II. Procedural History
Petitioner was convicted of the above offenses following a jury trial in the Macomb County Circuit Court.
Petitioner filed an appeal of right to the Michigan Court of Appeals, in which he raised the six claims he presents in his petition. The Michigan Court of Appeals affirmed petitioner’s conviction. People v. Varner , No. 261379 (Mich. Ct. App. Oct. 3, 2006). Petitioner filed an application for leave to appeal in the Michigan Supreme Court, raising the same claims. The Michigan Supreme Court denied petitioner leave to appeal. People v. Varner, 477 Mich. 1006 (2007).
Petitioner has now filed an application for writ of habeas corpus, in which he seeks habeas relief on the following grounds:
I. There was insufficient evidence in this case to sustain the verdict. There was neither eyewitnesses nor physical evidence that defendant committed the home invasion.

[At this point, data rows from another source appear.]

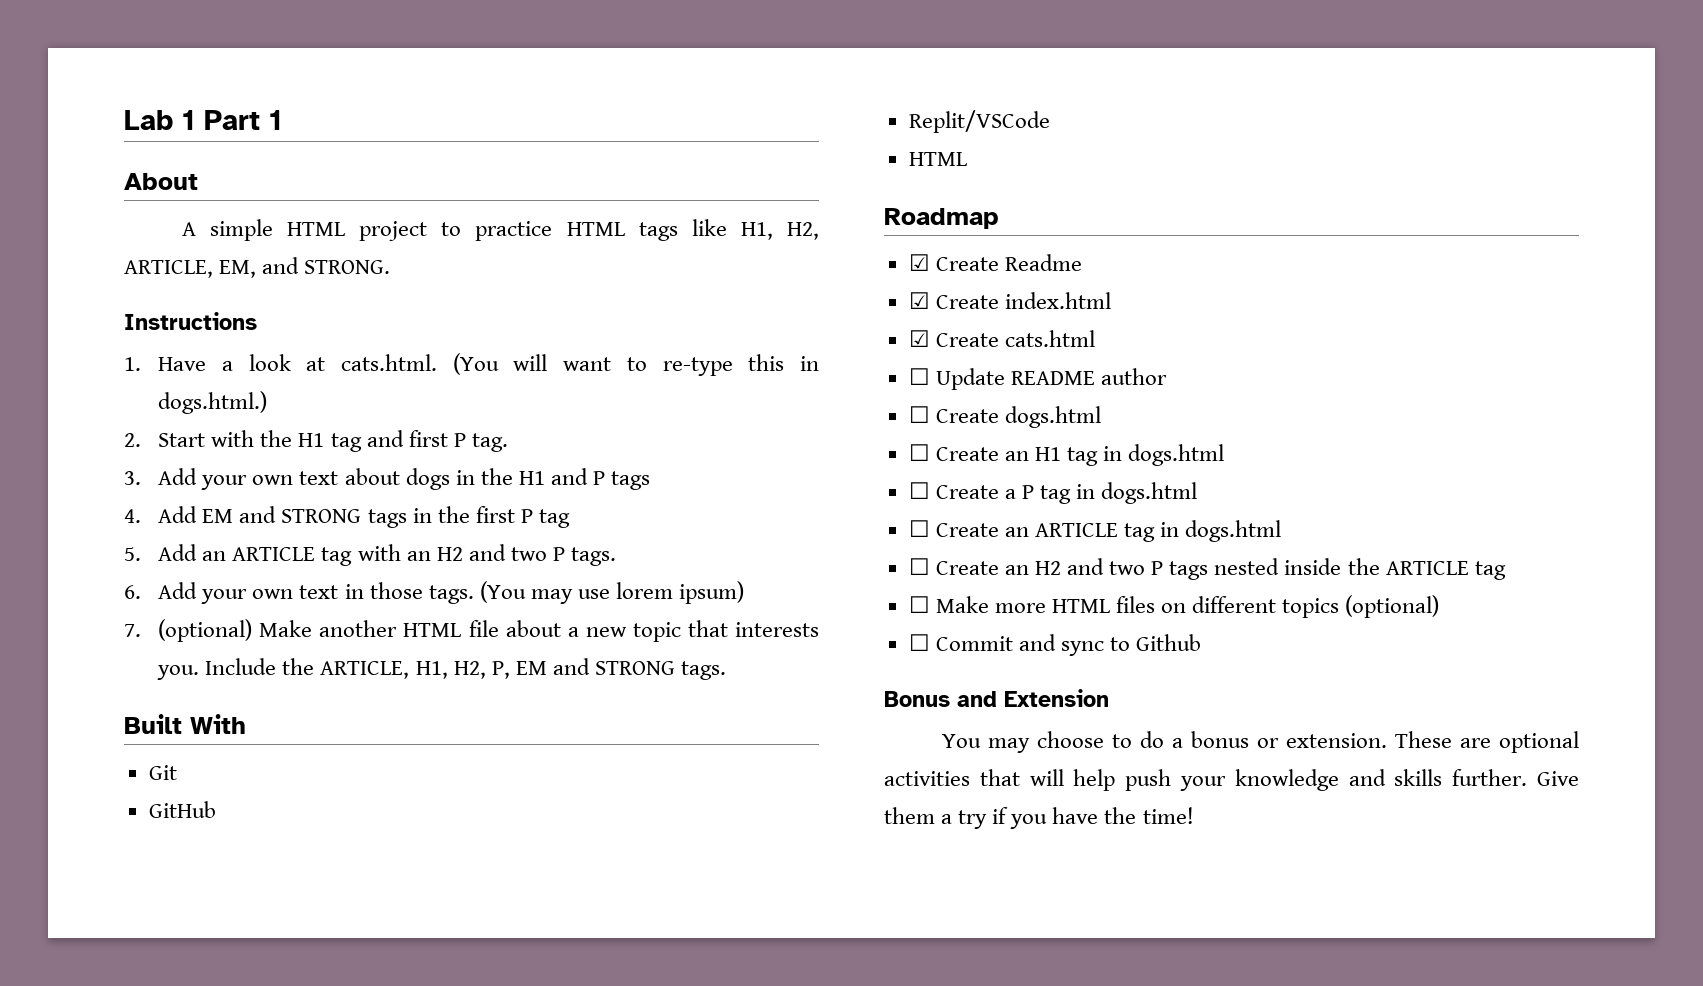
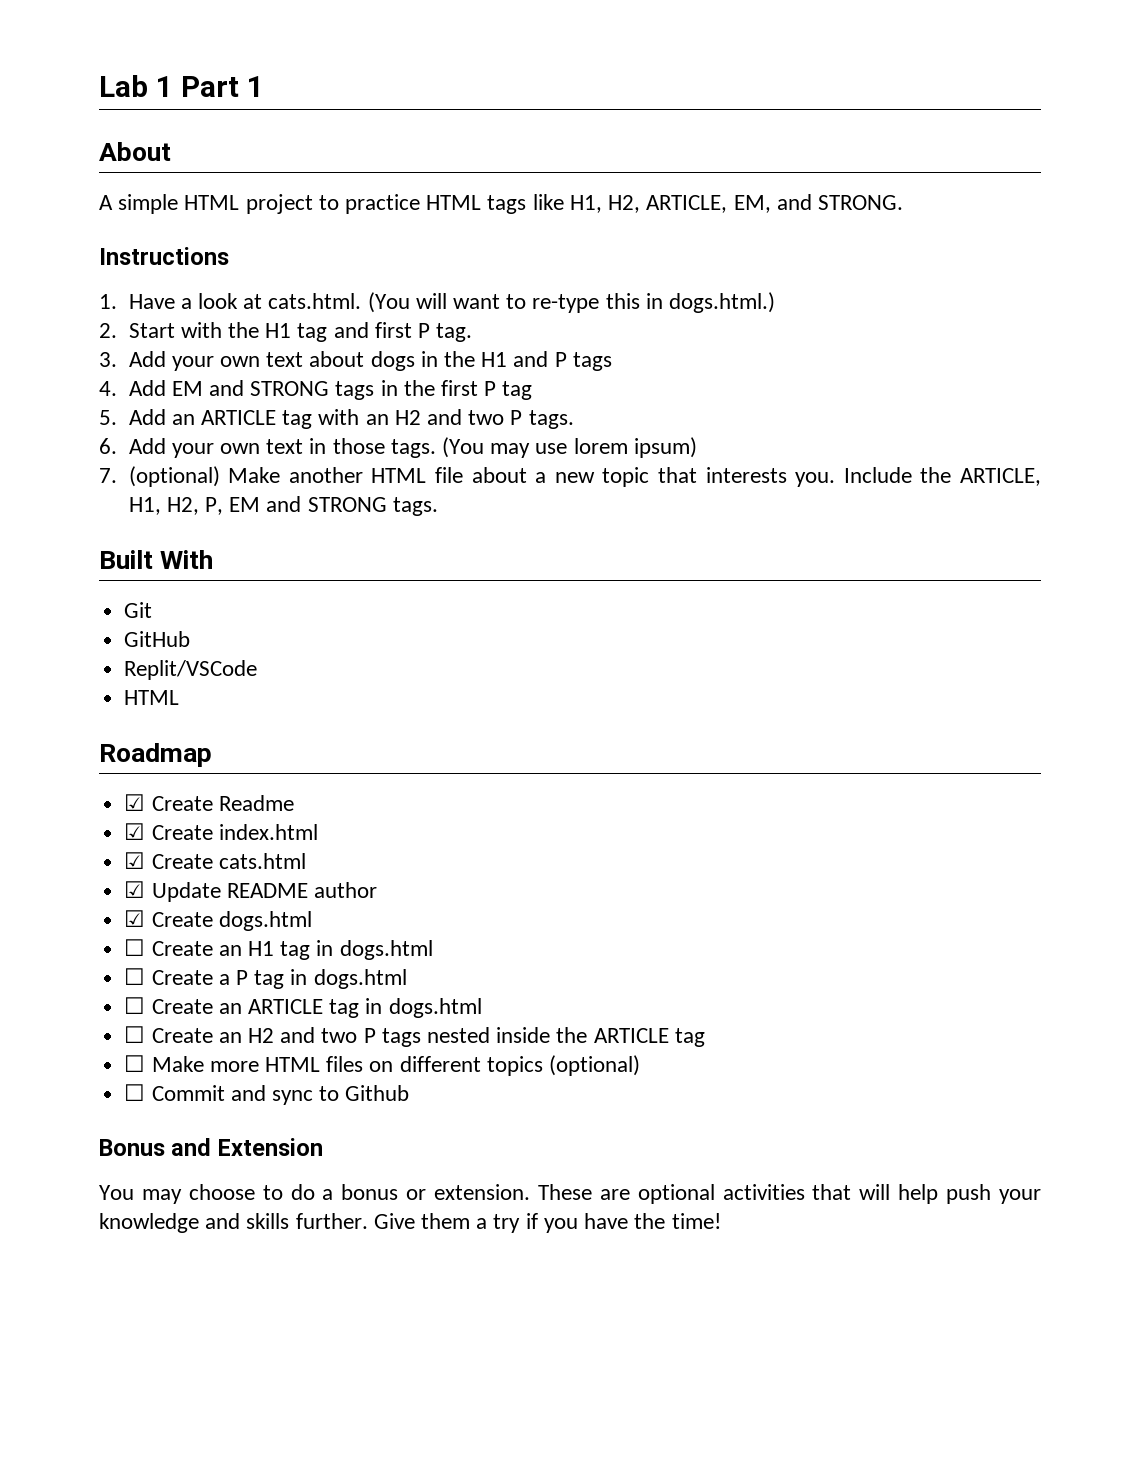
- ☐ Update README author
+ ☑ Update README author
- ☐ Create dogs.html
+ ☑ Create dogs.html

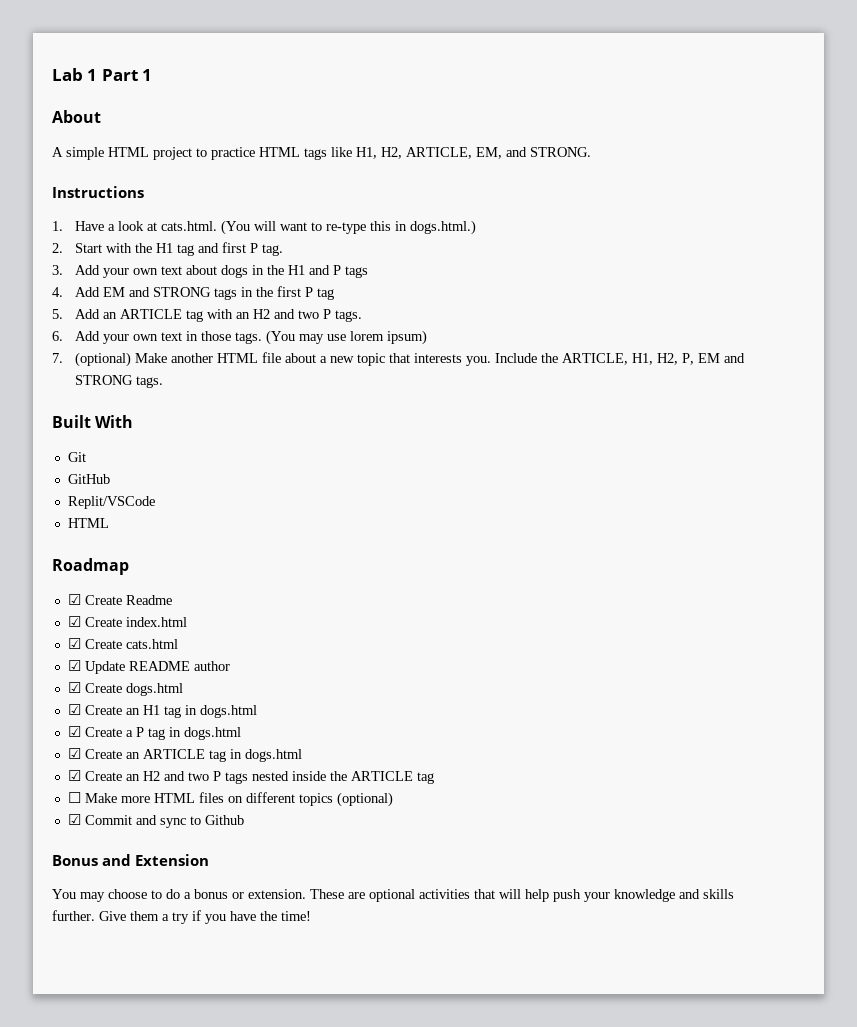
- ☐ Create an H1 tag in dogs.html
+ ☑ Create an H1 tag in dogs.html
- ☐ Create a P tag in dogs.html
+ ☑ Create a P tag in dogs.html
- ☐ Create an ARTICLE tag in dogs.html
+ ☑ Create an ARTICLE tag in dogs.html
- ☐ Create an H2 and two P tags nested inside the ARTICLE tag
+ ☑ Create an H2 and two P tags nested inside the ARTICLE tag
- ☐ Commit and sync to Github
+ ☑ Commit and sync to Github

II. The Macomb Circuit Court lacked venue to try defendant on the charge of resisting and obstructing a police officer because the offense occurred in Wayne County.
III. The trial court erred in denying defendant's motion to quash the information because there was insufficient evidence to justify binding defendant over on count 1 and 2.
IV. Defendant is entitled to re-sentencing before a different judge because the court imposed its sentence pursuant to the sentencing guidelines which constitute an unconstitutional denial of defendant’s right to jury trial and due process of law.
V. The trial court reversibly erred and violated defendant's de process rights in denying defendant's request to charge the jury that the unexplained possession of recently stolen property is not enough to support a conviction for home invasion.
VI. Prosecutorial misconduct in closing argument deprived defendant of a fair trial constituting manifest injustice.
III. Facts
This Court recites verbatim the relevant facts relied upon by the Michigan Court of Appeals, which are presumed correct on habeas review pursuant to 28 U.S.C. § 2254(e)(1). See Wagner v. Smith, 581 F.3d 410, 413 (6 Cir. 2009):
The evidence presented at trial and at the preliminary examination was generally the same. An intruder entered the victims’ home and stole several personal items. One victim called the police one minute after the intruder left. The first police officer arrived at the victims’ home within three minutes of the call to the police. That first officer stayed at the victims’ house for about a minute to a minute and a half before leaving. Three to five minutes after leaving the victims’ house, the police officer observed defendant walking southbound on Gratiot. Defendant started to run as soon as the police spotted him. Defendant was ultimately arrested and found to be in possession of numerous items taken from the victims’ home.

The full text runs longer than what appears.